- _Exercise goal_: Write out, from the entries below, exactly the lines that run between the lines holding "and burn models" and "- Exoenzyme S", inclusive, and stop there.

##### Dataset excerpts #####

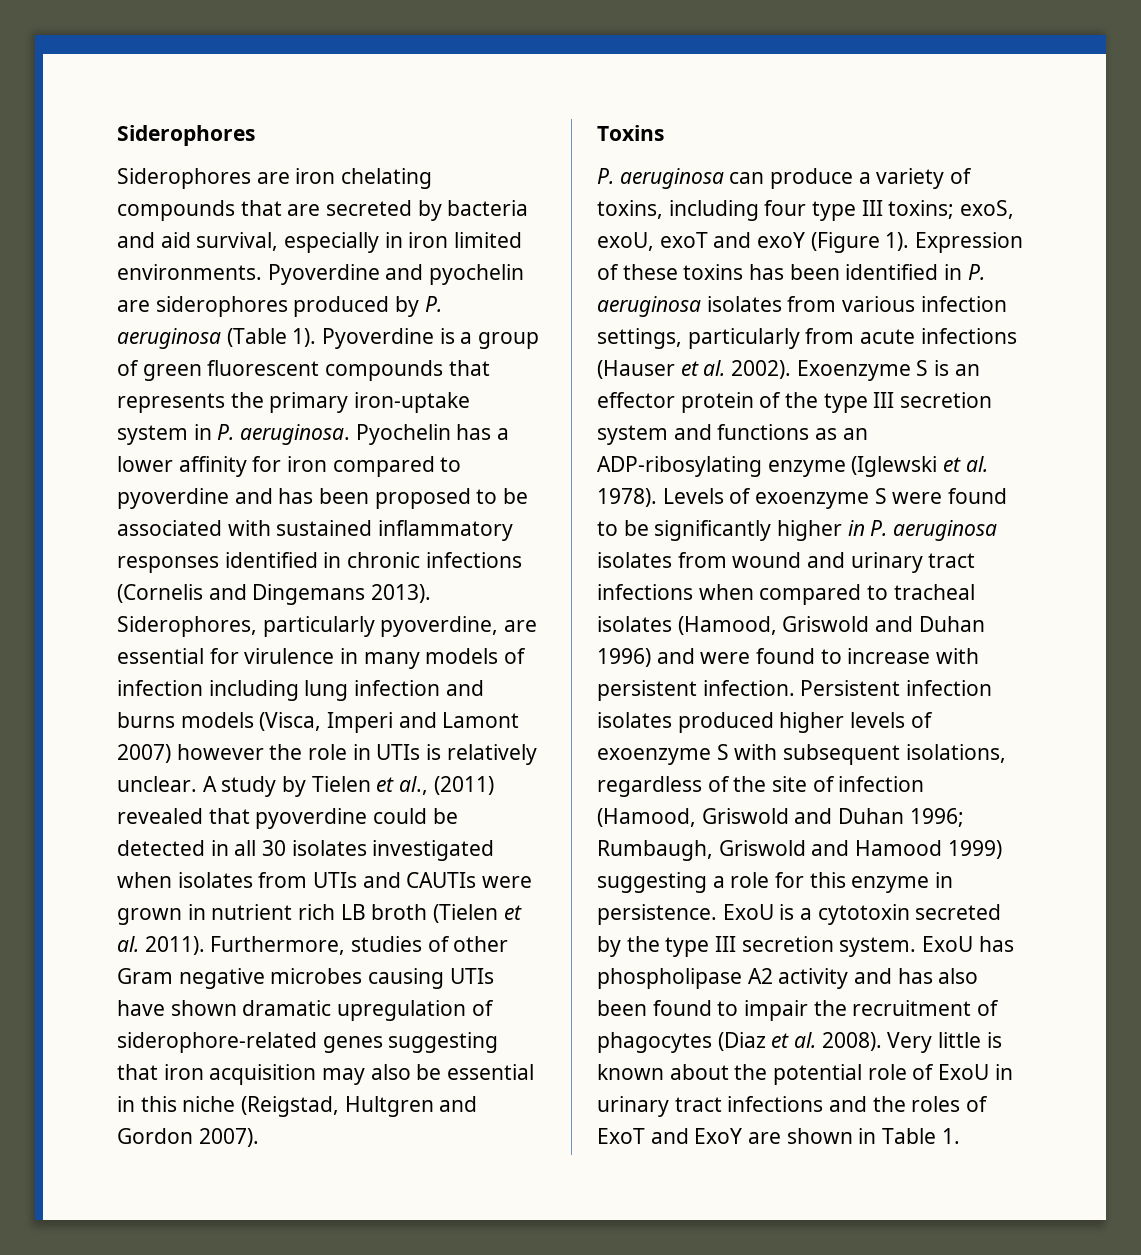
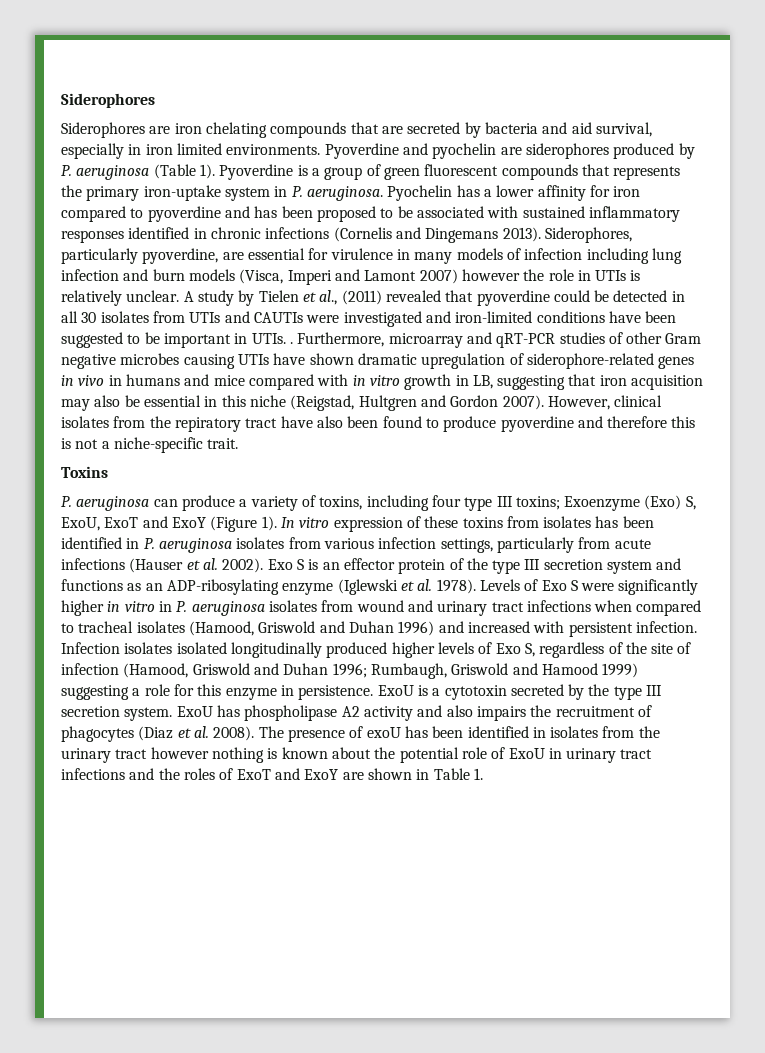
- Siderophores, particularly pyoverdine, are essential for virulence in many models of infection including lung infection and burns models (Visca, Imperi and Lamont 2007) however the role in UTIs is relatively unclear.
+ Siderophores, particularly pyoverdine, are essential for virulence in many models of infection including lung infection and burn models (Visca, Imperi and Lamont 2007) however the role in UTIs is relatively unclear.
- A study by Tielen et al., (2011) revealed that pyoverdine could be detected in all 30 isolates investigated when isolates from UTIs and CAUTIs were grown in nutrient rich LB broth (Tielen et al. 2011). Furthermore, studies of other Gram negative microbes causing UTIs have shown dramatic upregulation of siderophore-related genes suggesting that iron acquisition may also be essential in this niche (Reigstad, Hultgren and Gordon 2007).
+ A study by Tielen et al., (2011) revealed that pyoverdine could be detected in all 30 isolates from UTIs and CAUTIs were investigated and iron-limited conditions have been suggested to be important in UTIs. . Furthermore, microarray and qRT-PCR studies of other Gram negative microbes causing UTIs have shown dramatic upregulation of siderophore-related genes in vivo in humans and mice compared with in vitro growth in LB, suggesting that iron acquisition may also be essential in this niche (Reigstad, Hultgren and Gordon 2007). However, clinical isolates from the repiratory tract have also been found to produce pyoverdine and therefore this is not a niche-specific trait.
- P. aeruginosa can produce a variety of toxins, including four type III toxins; exoS, exoU, exoT and exoY (Figure 1). Expression of these toxins has been identified in P. aeruginosa isolates from various infection settings, particularly from acute infections (Hauser et al. 2002).
+ P. aeruginosa can produce a variety of toxins, including four type III toxins; Exoenzyme (Exo) S, ExoU, ExoT and ExoY (Figure 1). In vitro expression of these toxins from isolates has been identified in P. aeruginosa isolates from various infection settings, particularly from acute infections (Hauser et al. 2002).
- Exoenzyme S is an effector protein of the type III secretion system and functions as an ADP-ribosylating enzyme (Iglewski et al. 1978).
+ Exo S is an effector protein of the type III secretion system and functions as an ADP-ribosylating enzyme (Iglewski et al. 1978).
- Levels of exoenzyme S were found to be significantly higher in P. aeruginosa isolates from wound and urinary tract infections when compared to tracheal isolates (Hamood, Griswold and Duhan 1996) and were found to increase with persistent infection. Persistent infection isolates produced higher levels of exoenzyme S with subsequent isolations, regardless of the site of infection (Hamood, Griswold and Duhan 1996; Rumbaugh, Griswold and Hamood 1999) suggesting a role for this enzyme in persistence.
+ Levels of Exo S were significantly higher in vitro in P. aeruginosa isolates from wound and urinary tract infections when compared to tracheal isolates (Hamood, Griswold and Duhan 1996) and increased with persistent infection. Infection isolates isolated longitudinally produced higher levels of Exo S, regardless of the site of infection (Hamood, Griswold and Duhan 1996; Rumbaugh, Griswold and Hamood 1999) suggesting a role for this enzyme in persistence.
- ExoU has phospholipase A2 activity and has also been found to impair the recruitment of phagocytes (Diaz et al. 2008).
+ ExoU has phospholipase A2 activity and also impairs the recruitment of phagocytes (Diaz et al. 2008).
- Very little is known about the potential role of ExoU in urinary tract infections and the roles of ExoT and ExoY are shown in Table 1.
+ The presence of exoU has been identified in isolates from the urinary tract however nothing is known about the potential role of ExoU in urinary tract infections and the roles of ExoT and ExoY are shown in Table 1.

#####

- _Task output_:
+ Siderophores, particularly pyoverdine, are essential for virulence in many models of infection including lung infection and burn models (Visca, Imperi and Lamont 2007) however the role in UTIs is relatively unclear.
- A study by Tielen et al., (2011) revealed that pyoverdine could be detected in all 30 isolates investigated when isolates from UTIs and CAUTIs were grown in nutrient rich LB broth (Tielen et al. 2011). Furthermore, studies of other Gram negative microbes causing UTIs have shown dramatic upregulation of siderophore-related genes suggesting that iron acquisition may also be essential in this niche (Reigstad, Hultgren and Gordon 2007).
+ A study by Tielen et al., (2011) revealed that pyoverdine could be detected in all 30 isolates from UTIs and CAUTIs were investigated and iron-limited conditions have been suggested to be important in UTIs. . Furthermore, microarray and qRT-PCR studies of other Gram negative microbes causing UTIs have shown dramatic upregulation of siderophore-related genes in vivo in humans and mice compared with in vitro growth in LB, suggesting that iron acquisition may also be essential in this niche (Reigstad, Hultgren and Gordon 2007). However, clinical isolates from the repiratory tract have also been found to produce pyoverdine and therefore this is not a niche-specific trait.
- P. aeruginosa can produce a variety of toxins, including four type III toxins; exoS, exoU, exoT and exoY (Figure 1). Expression of these toxins has been identified in P. aeruginosa isolates from various infection settings, particularly from acute infections (Hauser et al. 2002).
+ P. aeruginosa can produce a variety of toxins, including four type III toxins; Exoenzyme (Exo) S, ExoU, ExoT and ExoY (Figure 1). In vitro expression of these toxins from isolates has been identified in P. aeruginosa isolates from various infection settings, particularly from acute infections (Hauser et al. 2002).
- Exoenzyme S is an effector protein of the type III secretion system and functions as an ADP-ribosylating enzyme (Iglewski et al. 1978).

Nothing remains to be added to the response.